Question: Why are we the only major country on Earth not to guarantee healthcare to all people? Why are we the only major country not to have paid family and medical leave? Why do we have a higher rate of childhood poverty than almost any major country on Earth? Why are we not dealing more aggressively with climate change? Why do we have more people in jail, disproportionately African-American, Latino, Native American, than any other country on Earth? China, four times our size, we have far more people in jail than China does. We spend $80 billion a year locking people up. Does that make sense? Is there a way out of that? What do we do when we have 11 million people who are undocumented? What does it mean to move toward comprehensive immigration reform and a path toward citizenship? In a highly competitive global economy, we once used to have the best-educated workforce in the world, 30 years or so. Our people, in this country, graduated and went to college in a higher percentage than any other country on Earth. You know what? That’s not the case anymore. And the gap between those countries who are graduating more people from college than we are is getting wider and wider and wider. What does this portend in terms of the future of our country?

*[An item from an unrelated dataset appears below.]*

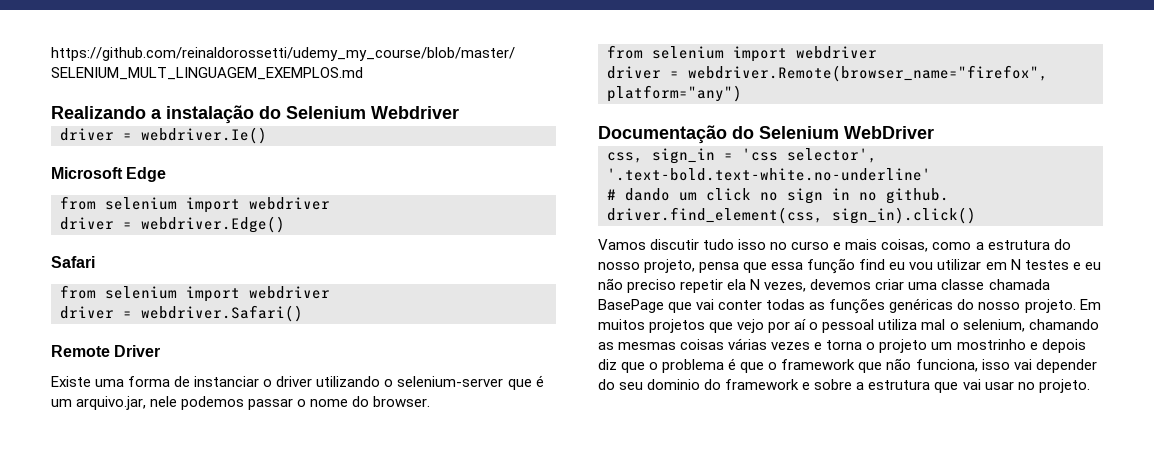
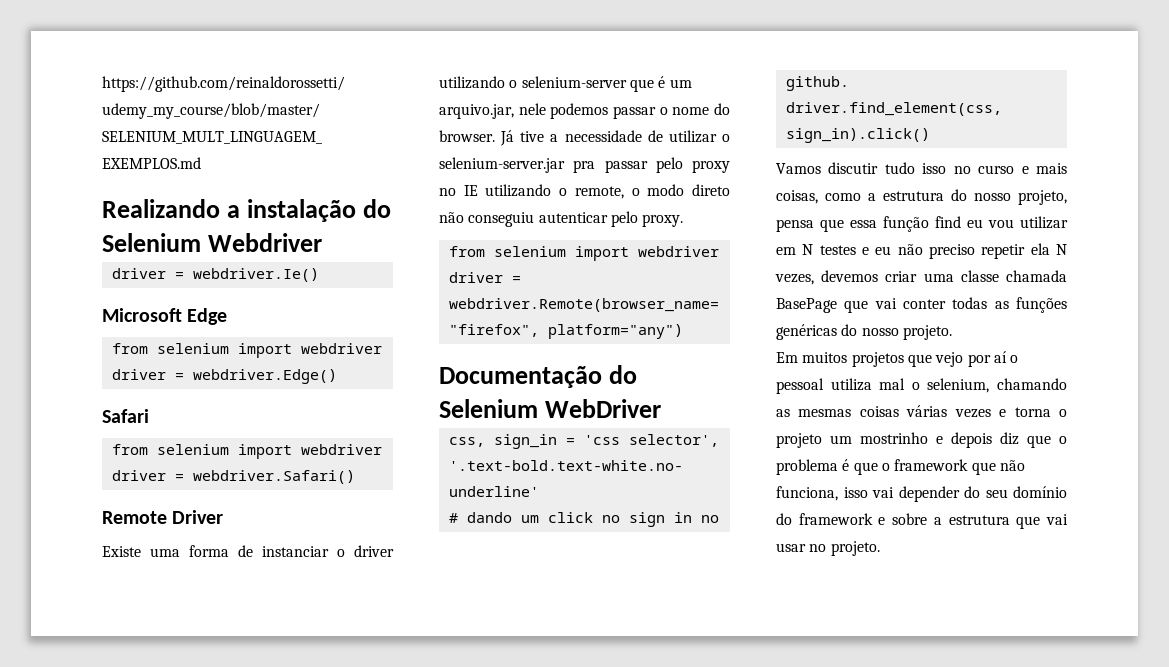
(431, 401) none -> [500,130,730,146] [439,157,730,173] [439,184,730,199] [439,211,684,227] Já tive a necessidade de utilizar o selenium-server.jar pra passar pelo proxy no IE utilizando o remote, o modo direto não conseguiu autenticar pelo proxy.
(1076, 306) none -> (952, 332) //
[647,379,701,390] dominio -> [1013,486,1067,498] domínio

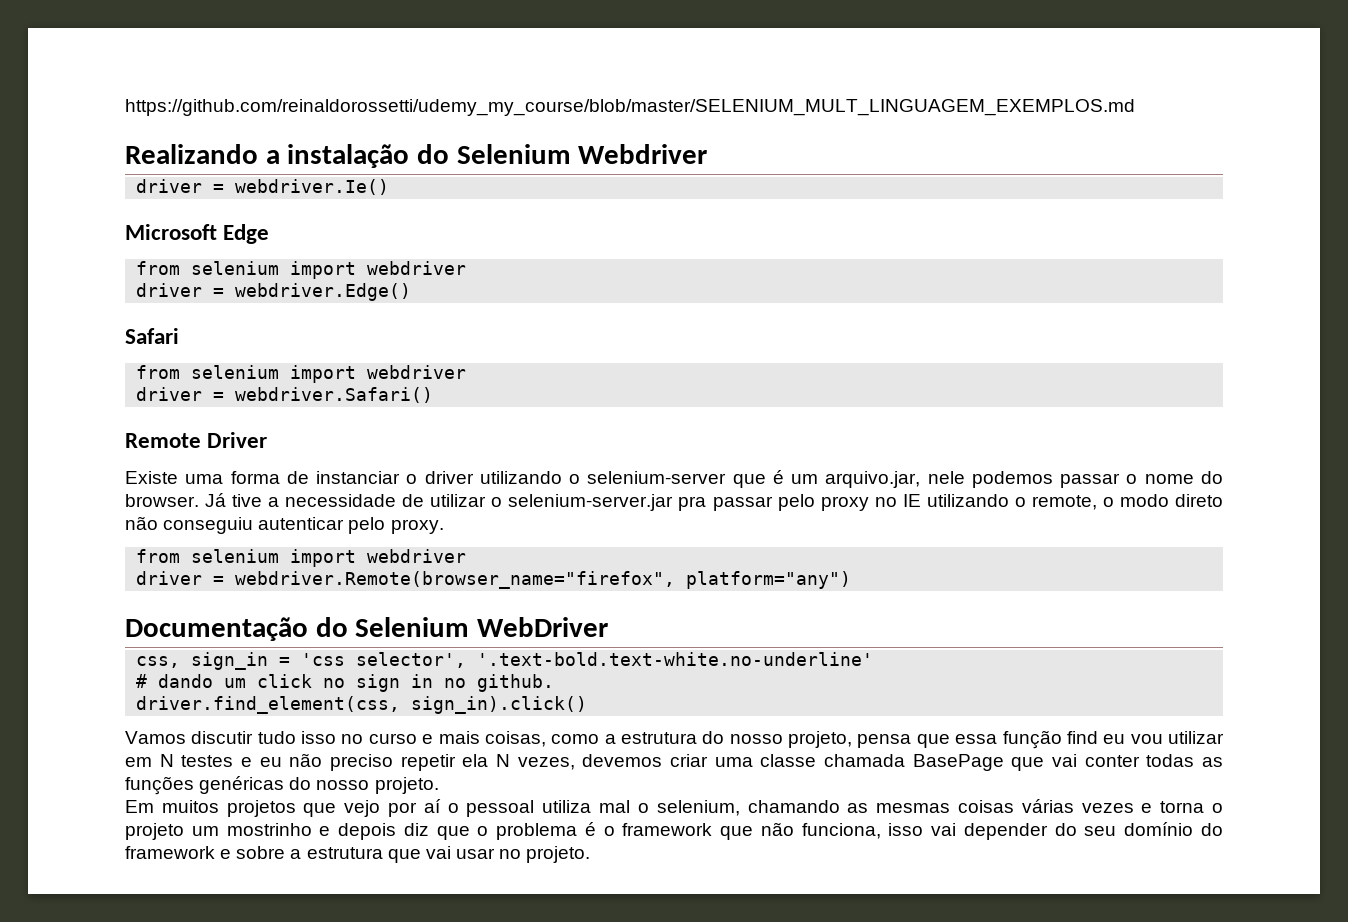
[853,462,878,475] que -> (596, 829) none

So, we lay the issues out on the table, discuss the problems and also provide some real concrete solutions. And that’s what I think we have to do as a nation. And in terms of media, there’s a chapter that says that maybe it’s time for media to start focusing on the real issues facing our country. It was embarrassing. I read this as I wrote the book. Turns out that if you looked at, I think it was, the Sunday morning shows, Bernie Sanders alone—and I say this not to boast, but to tell you how pathetic the situation is—two-thirds of the discussion or the mention of poverty took place when I was on those shows. So what does that say about a country when there’s almost no discussion of poverty, no discussion—almost no discussion of climate change, very little discussion of income and wealth inequality, no discussion of the role of the corporate media? And I’m glad that Amy is going to be up here in a minute, because what she has done is shown that it is possible, although very difficult, to go outside of the corporate media and develop your own network. But what does corporate media talk about, what do they not talk about, where do we go forward in media is a very, very important issue. So, bottom line is, I hope very much that you enjoy the book. I’ve just reread it. I think it’s a good book, a lot of information.
And now it is my—my joy and my privilege to introduce and bring up here Amy Goodman. And I want to say a word about Amy. What Amy has done, through an enormous amount of hard work, is not just be a good journalist—and she is that—but, more importantly, almost single-handedly, with a few colleagues, she has helped build a network. In other words, no big radio station, corporate media station, came to her, as they do to Rush Limbaugh, and they say, “Here, Rush, we got, you know, 18 million radio stations you’re on.” She had to work for every single one of the stations she got on. So, please welcome Amy Goodman.